§ Work instructions
In the entries below, work out how many lines include "subtotal", and write only that number.
*** Opening of Data for review ***
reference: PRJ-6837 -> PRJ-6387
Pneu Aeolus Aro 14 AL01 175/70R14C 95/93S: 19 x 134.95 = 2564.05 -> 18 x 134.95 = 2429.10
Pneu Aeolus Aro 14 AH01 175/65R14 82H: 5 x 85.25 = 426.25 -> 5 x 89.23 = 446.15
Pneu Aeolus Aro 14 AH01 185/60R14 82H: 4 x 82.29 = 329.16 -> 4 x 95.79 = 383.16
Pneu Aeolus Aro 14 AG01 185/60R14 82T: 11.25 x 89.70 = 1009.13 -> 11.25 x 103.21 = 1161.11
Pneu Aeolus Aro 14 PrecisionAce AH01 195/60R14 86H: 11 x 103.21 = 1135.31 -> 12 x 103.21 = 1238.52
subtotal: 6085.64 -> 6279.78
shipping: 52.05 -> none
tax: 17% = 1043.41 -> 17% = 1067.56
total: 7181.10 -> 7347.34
*** Close of Data for review ***
*** Opening of Data for review ***
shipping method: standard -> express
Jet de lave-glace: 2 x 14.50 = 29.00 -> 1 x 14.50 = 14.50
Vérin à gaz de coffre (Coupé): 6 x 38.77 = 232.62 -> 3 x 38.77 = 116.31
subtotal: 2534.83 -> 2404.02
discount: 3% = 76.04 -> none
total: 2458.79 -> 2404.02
*** Close of Data for review ***
*** Opening of Data for review ***
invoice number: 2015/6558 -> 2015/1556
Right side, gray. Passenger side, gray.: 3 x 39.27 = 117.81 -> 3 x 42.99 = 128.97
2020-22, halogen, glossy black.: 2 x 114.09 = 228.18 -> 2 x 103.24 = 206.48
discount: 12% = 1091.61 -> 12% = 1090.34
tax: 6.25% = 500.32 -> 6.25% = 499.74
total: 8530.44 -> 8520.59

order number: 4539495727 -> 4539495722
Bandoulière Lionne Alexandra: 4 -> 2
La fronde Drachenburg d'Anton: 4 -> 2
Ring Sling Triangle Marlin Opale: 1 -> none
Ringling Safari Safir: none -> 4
*** Close of Data for review ***
§ Solution for this exercise
2